La verdad sobre su disgusto la avergonzaba. No era extraño que la hubiera enterrado bajo una explicación más aceptable. Pero lo más alarmante era que, después de todos esos años, aún no había perdonado a Pedro. ¿Había besado a Malena con la misma pasión conque la había besado a ella aquel día? ¿Le había susurrado tonterías que la hicieran sentirse como si fuera la única mujer en el mundo para él? De ser así, no podía culpar a Malena por creer que él estaría siempre dispuesto a ayudarla.


Otro guijarro golpeó el cristal, devolviendo a Paula al presente.


«No abras», se advirtió a sí misma. «No salgas al balcón». Pedro había llegado demasiado tarde. El intercambio de coches podía esperar hasta el día siguiente.


Un silbido suave sonó en la noche de septiembre. Era otra señal que habían usado de niños.

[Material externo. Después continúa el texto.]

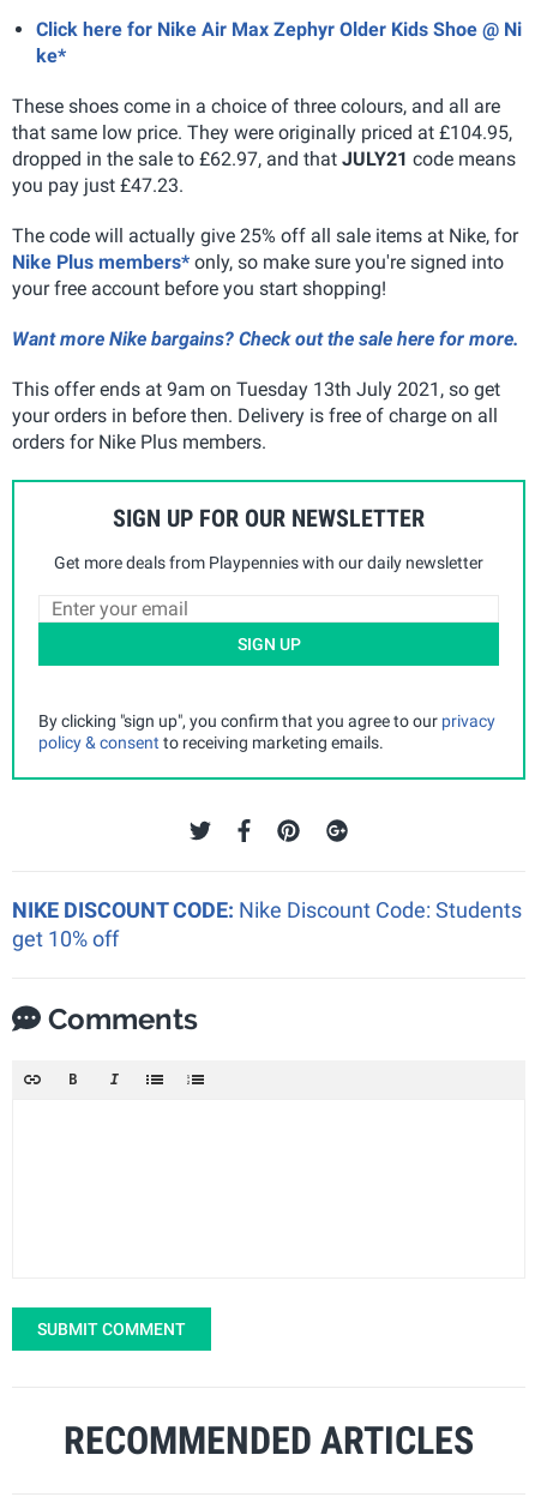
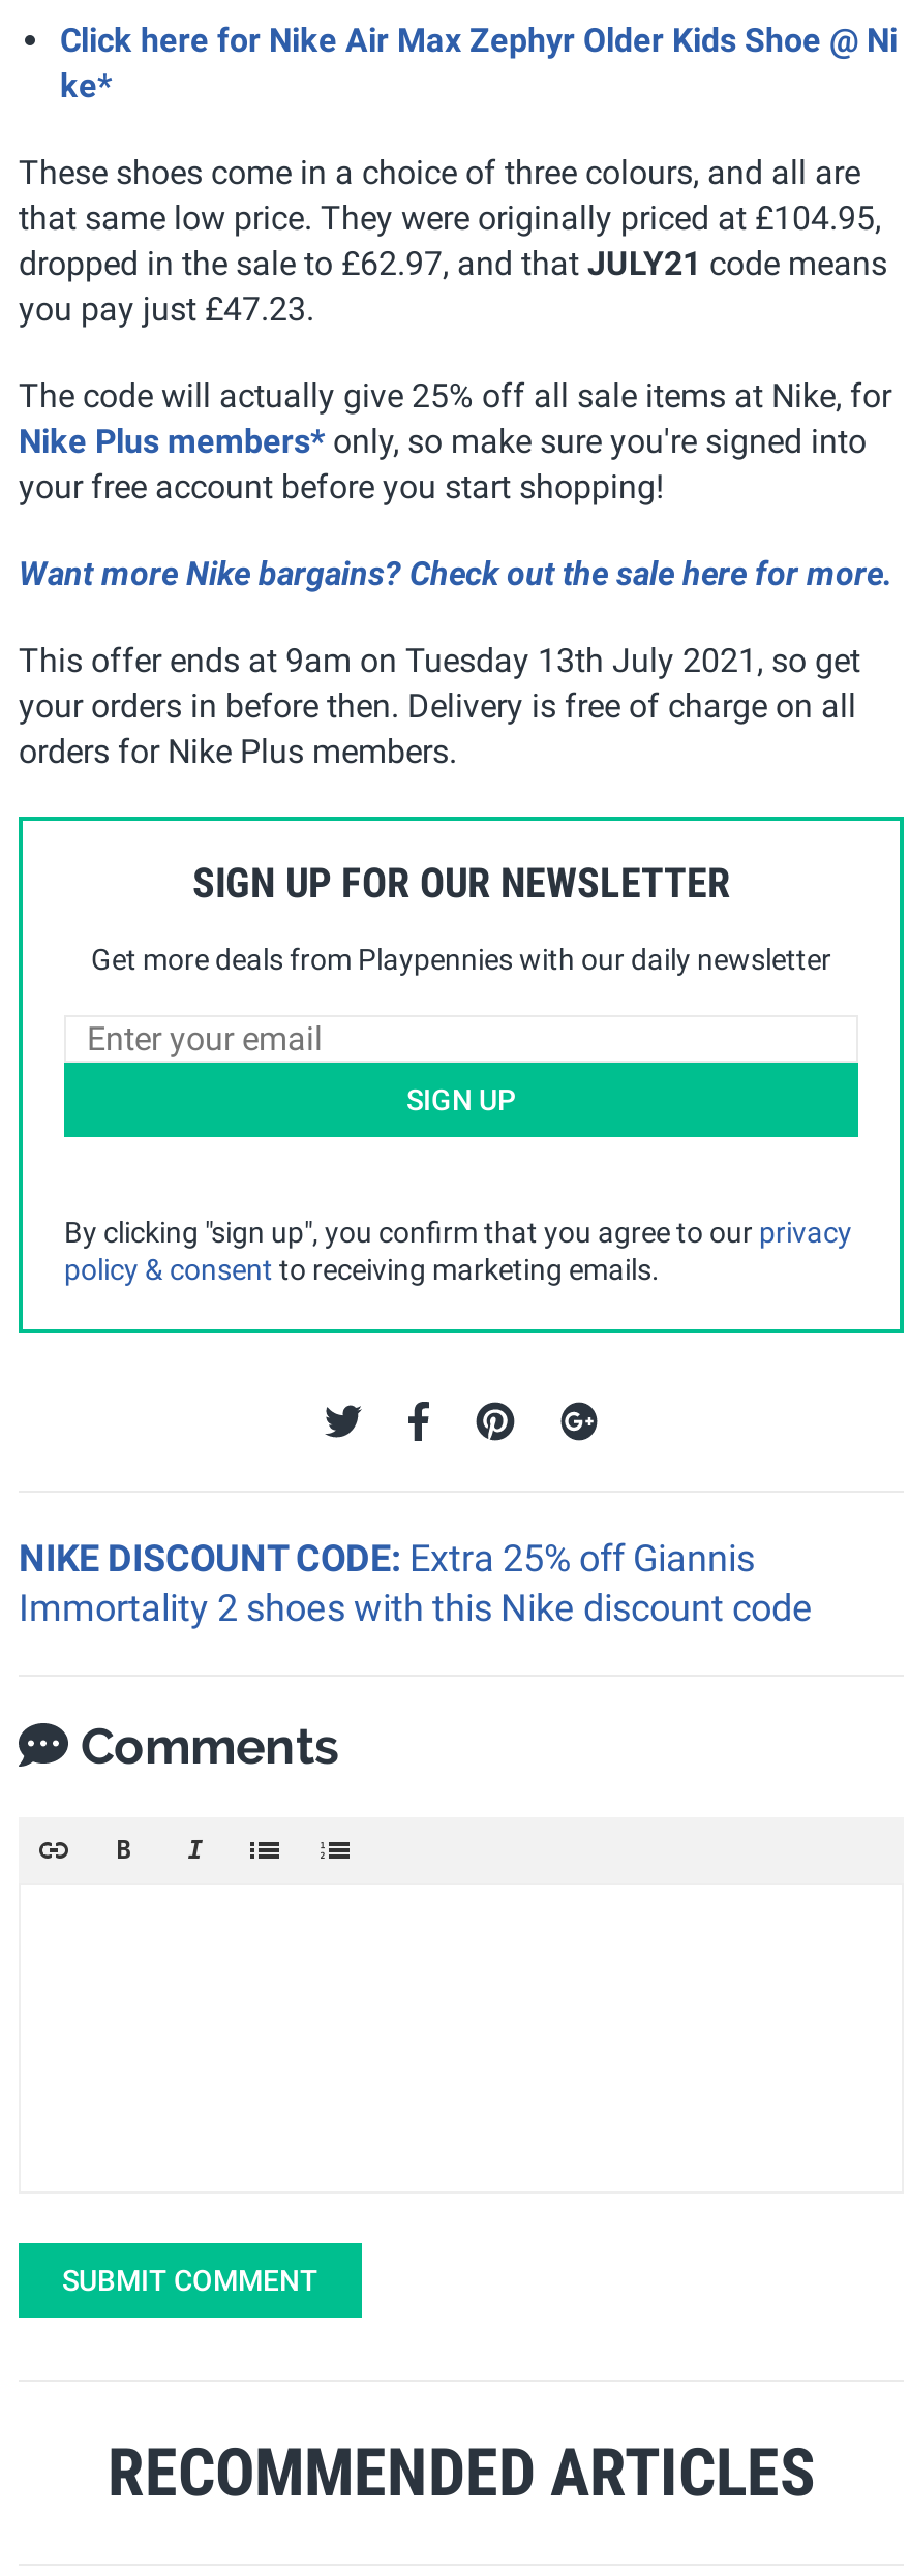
[12,897,522,951] NIKE DISCOUNT CODE: Nike Discount Code: Students | get 10% off -> [19,1536,813,1629] NIKE DISCOUNT CODE: Extra 25% off Giannis | Immortality 2 shoes with this Nike discount code

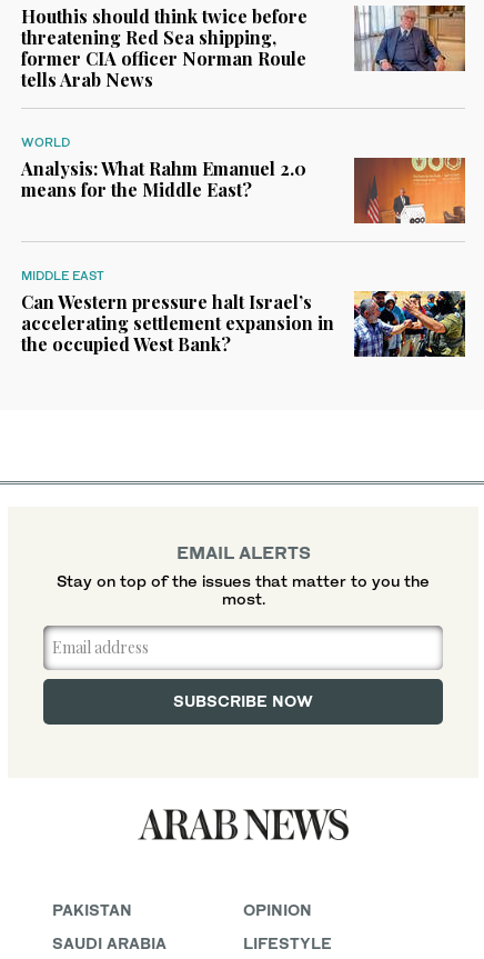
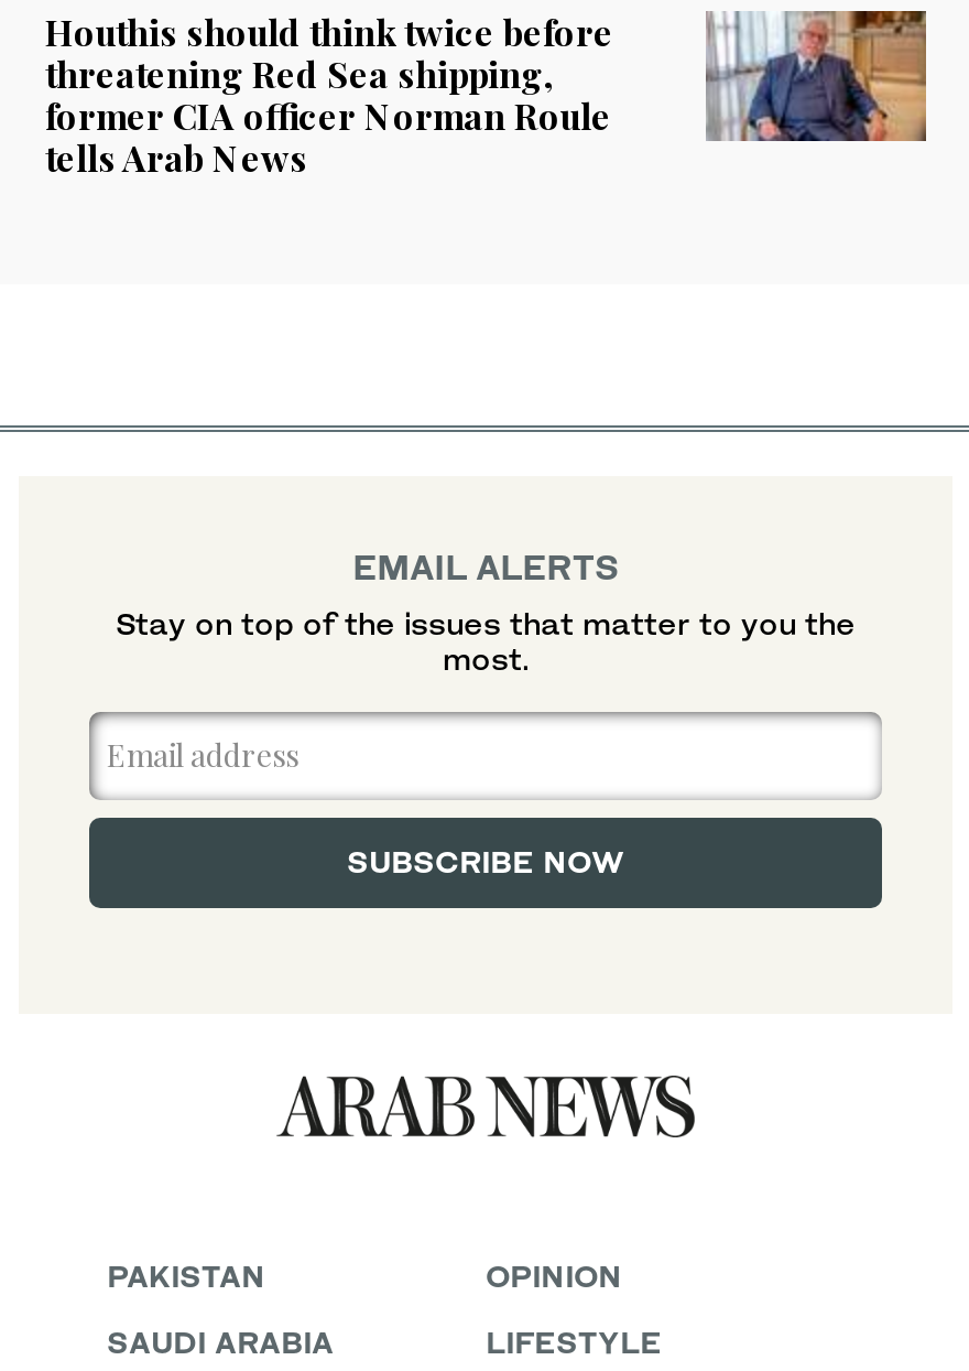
[21,134,306,201] WORLD | Analysis: What Rahm Emanuel 2.0 | means for the Middle East? -> none
[353,157,466,224] [image] -> none
[21,267,466,358] [image] | MIDDLE EAST | Can Western pressure halt Israel’s | accelerating settlement expansion in | the occupied West Bank? -> none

Paula se mordió el interior de la mejilla y se cruzó de brazos. No abriría las puertas. Ni en un millón de años. Sabía a qué había venido Pedro


A cobrar el beso pendiente.


Una corriente de calor se arremolinó en su estómago.


Otra señal alcanzó sus oídos... La señal que Pedro se había esforzado tanto por perfeccionar. Aunque su intención era parecer el canto de un ave exótica, a Paula siempre le había parecido un chimpancé herido.


Una involuntaria sonrisa curvó sus labios. Si seguía haciendo ese ruido conseguiría que todos los huéspedes del hotel salieran a los balcones.


El chimpancé volvió a llamarla, y Paula puso una mueca de exasperación. Aquel hombre era tan desvergonzado como enervante y atrevido.


Abrió las puertas del balcón para decírselo.